Thank you very much! It is clear now.

@smth
Thanks for your explanation, I have one more question, if I add retain_graph=True in the following code, will all intermediary results in 100 graph exist in memory, or previous 99 graphs are freed and only the last graph exist in memory?
import torch

for i in range(100):
    a = torch.autograd.Variable(torch.randn(2, 3).cuda(), requires_grad=True)
    y = torch.sum(a)
    y.backward(retain_graph=True)

In your example, there is no need to use retain_graph=True. In each loop, a new graph is created.

I think only the last graph exist after the loop

Im confused, what exactly is the operation that frees up the graph? Is it because we create a new variable with requires_grad=True or what is it that creates a new computation graph? @smth

the operation that frees up the graph is variable scoping in python. The variables in the for loop scope go out of scope in the next iteration of the loop

1 Like

Hi, I think that if a variable is being updated within the loop with a value, for which the computational graph was retained before, then the computational graph is expanding on each iterations. E.g. for some A, b and u = tensors which require grad:

def f(A, b, u):
    r = A@u - b
    return (r**2).sum()

for k in range(5):
    f_eval = f(A, input_b, y)
    grad = torch.autograd.grad(f_eval, y, create_graph=True)[0]
    y.grad = grad
    y = y - 0.001*y.grad
make_dot(grad)

See below for after 2 iterations:

1 Like

In general, what percentage of forward-backward combined time is spent reforming the computation graph? It seems like a trivial optimization to simply save whatever graph object is formed between forward passes if the underlying computation graph is in fact static. If this is possible, there’s no reason why static computation graph approaches need lazy execution (which is what makes Tensorflow a pain). For a static graph, the computation graph could be formed on the first forward pass (no lazy execution) and then simply saved. I feel like few applications actually use dynamic computation graphs (i.e. where different functions are run in different situations) and instead are all essentially static graphs that could benefit from this.

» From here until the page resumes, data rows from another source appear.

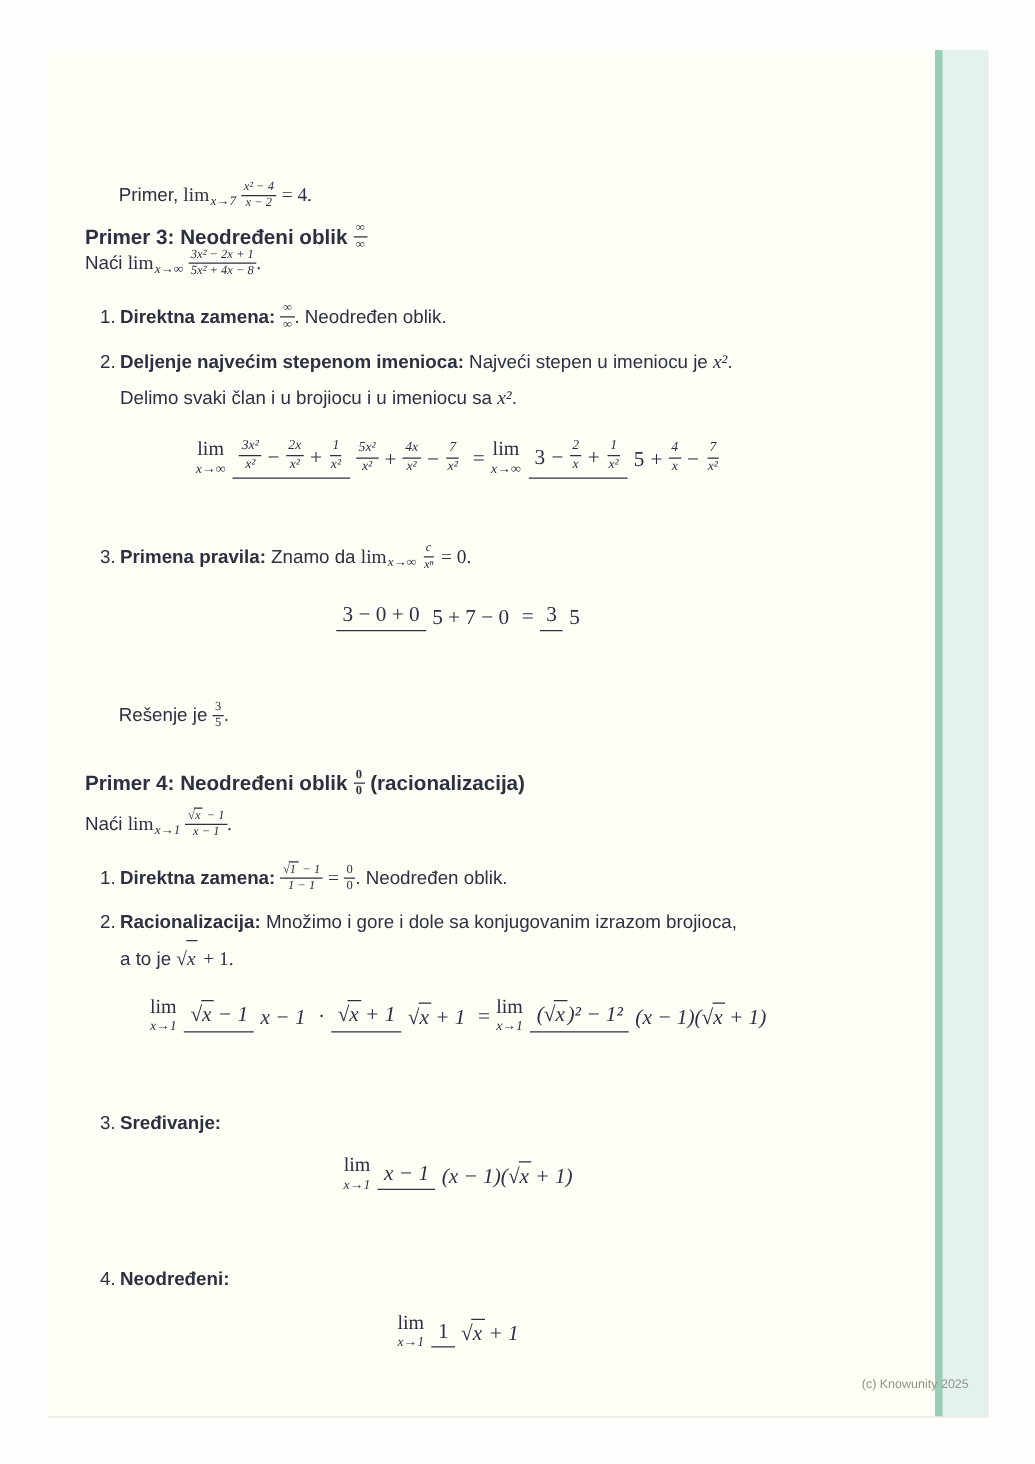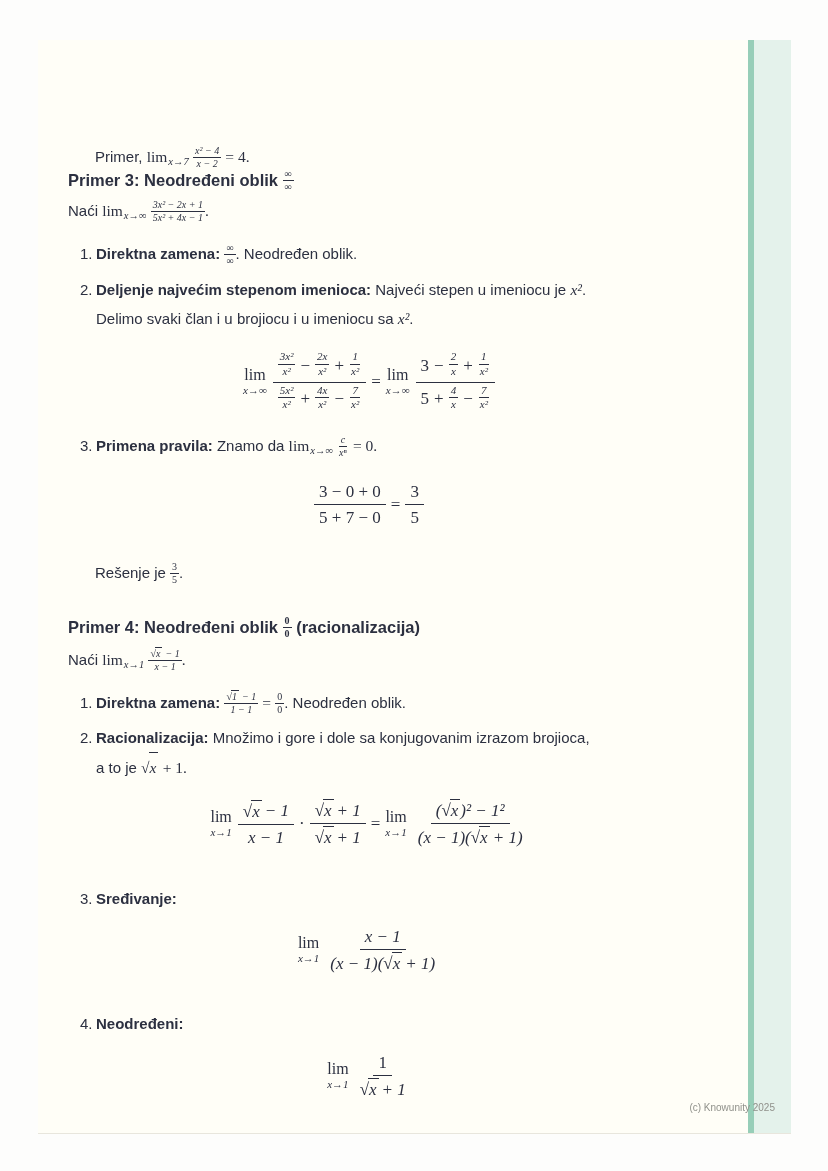--- a/index.html
+++ b/index.html
@@ -85,7 +85,7 @@
     <span class="mup">= 4.</span>
   </p>
 
-  <h2 class="h" style="top:112px">
+  <h2 class="h" style="top:122px">
     <span>Primer 3: Neodređeni oblik</span>
     <span class="sfrac up">
         <span class="num">∞</span>

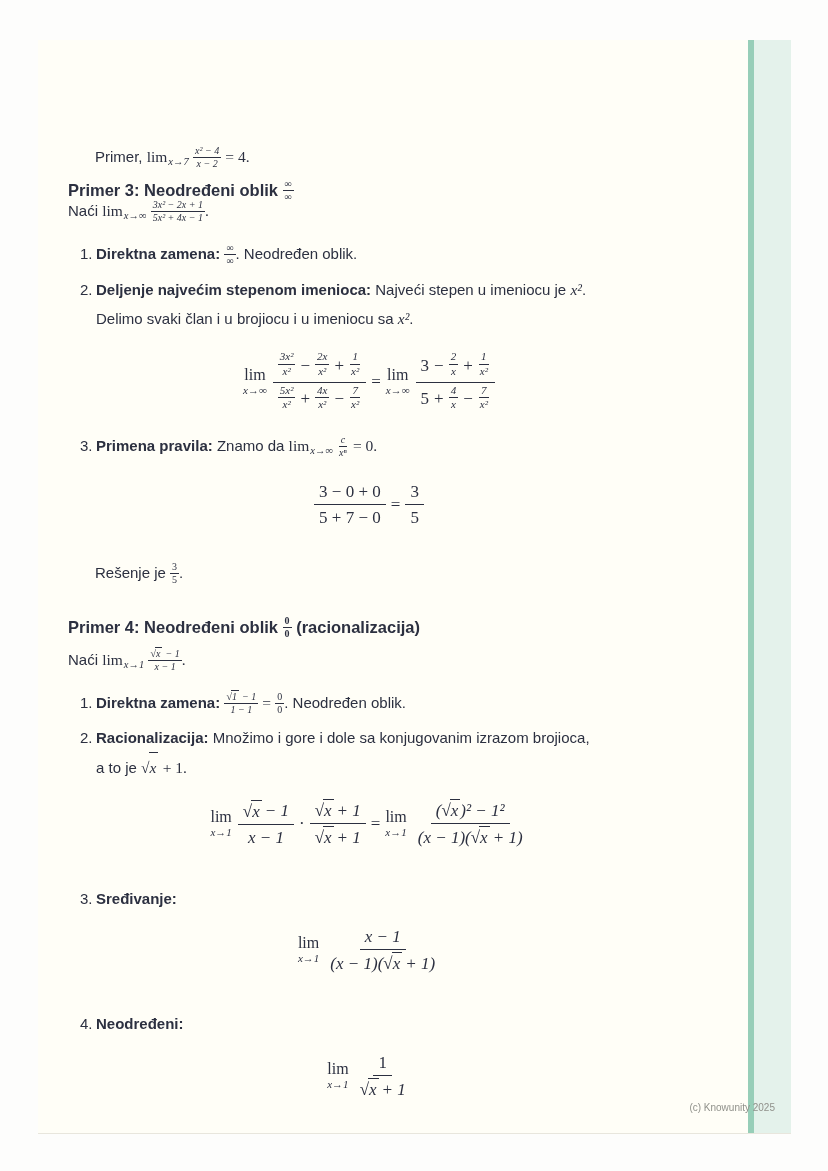--- a/index.html
+++ b/index.html
@@ -98,7 +98,7 @@
     <span class="mup"><span>lim</span><sub class="isub">x→∞</sub></span>
     <span class="sfrac it">
         <span class="num">3x² − 2x + 1</span>
-        <span class="den">5x² + 4x − 1</span>
+        <span class="den">5x² + 4x − 8</span>
       </span><span class="mup">.</span>
   </p>
 

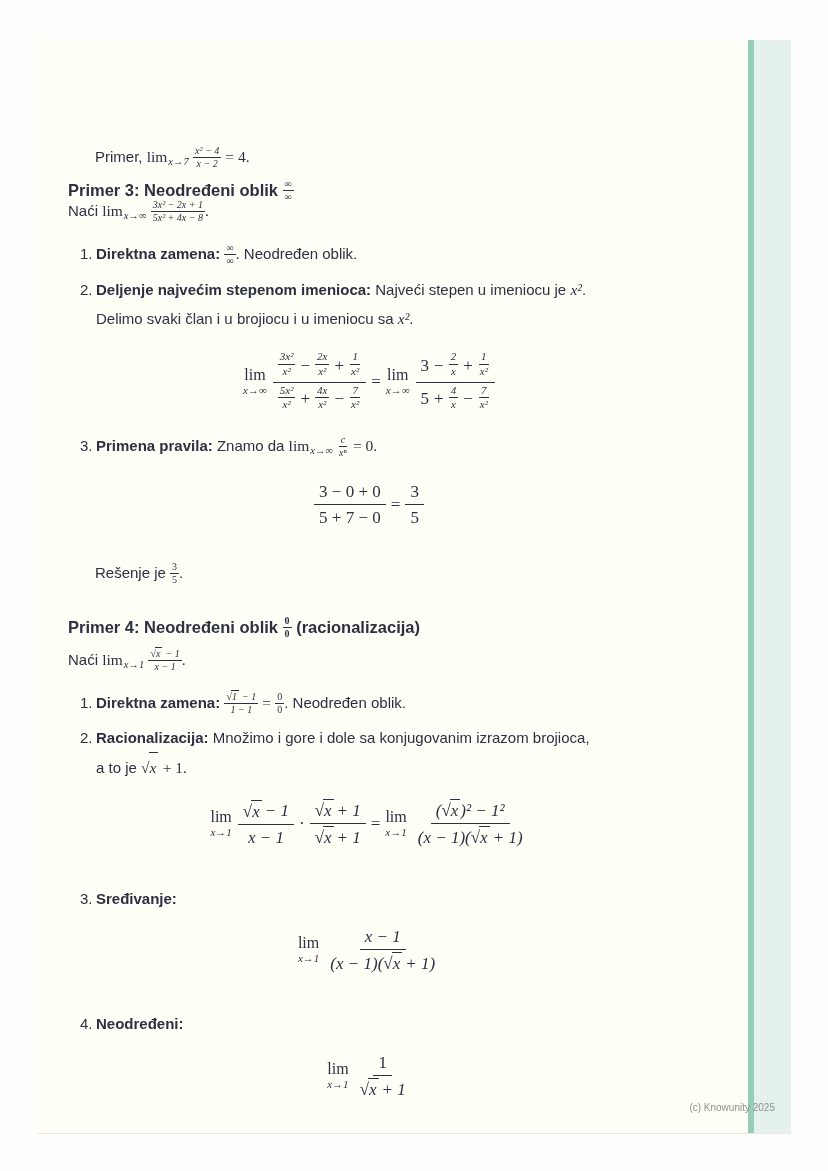--- a/index.html
+++ b/index.html
@@ -42,7 +42,7 @@
     display:flex;justify-content:center;align-items:center;
     font-family:"Liberation Serif",serif;font-size:17px;line-height:1.25;
   }
-  .frac{display:inline-flex;flex-direction:column;align-items:center;text-align:left;}
+  .frac{display:inline-flex;flex-direction:row;align-items:center;text-align:left;}
   .frac>.num{border-bottom:1.3px solid currentColor;padding:1px 5px 2px;}
   .frac>.den{padding:2px 5px 0;}
   .row{display:flex;align-items:center;justify-content:center;}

This was basically done using tracing. However, the current way is to use torch.jit.script, as it will also track the control flow.

Really? I have the feeling that especially due to the growth of NLP models the control flow capturing is getting even more important.
Which models have you compared from which domain?

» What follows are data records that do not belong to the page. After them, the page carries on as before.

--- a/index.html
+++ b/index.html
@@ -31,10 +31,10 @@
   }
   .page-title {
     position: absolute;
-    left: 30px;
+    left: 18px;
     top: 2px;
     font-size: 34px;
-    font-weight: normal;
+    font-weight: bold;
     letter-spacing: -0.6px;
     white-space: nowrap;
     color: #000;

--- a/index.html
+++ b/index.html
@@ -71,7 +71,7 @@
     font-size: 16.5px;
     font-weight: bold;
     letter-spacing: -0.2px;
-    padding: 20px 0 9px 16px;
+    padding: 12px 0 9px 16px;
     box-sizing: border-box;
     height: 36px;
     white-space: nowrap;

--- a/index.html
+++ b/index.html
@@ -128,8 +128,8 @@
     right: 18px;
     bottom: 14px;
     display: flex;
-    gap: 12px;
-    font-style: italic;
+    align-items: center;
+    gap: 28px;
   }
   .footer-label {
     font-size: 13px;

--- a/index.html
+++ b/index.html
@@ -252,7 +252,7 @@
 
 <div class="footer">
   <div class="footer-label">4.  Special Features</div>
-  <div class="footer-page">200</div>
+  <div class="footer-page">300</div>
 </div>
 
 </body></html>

I’m just referring to most typical feedforward ML models (like many models in computer vision, e.g. AlexNet, ResNet) where the computation graphs are set by the architecture. I see your point though (although I feel like even recurrent models don’t necessarily require full dynamic computation graph tracking and could just “copy-and-paste” whatever computation graph building operation occurs for one recursion for each recursion). Full disclosure, I’m not terribly familiar with the implementation of autograd.

The big question is how much of a performance hit is given by dynamic graph construction.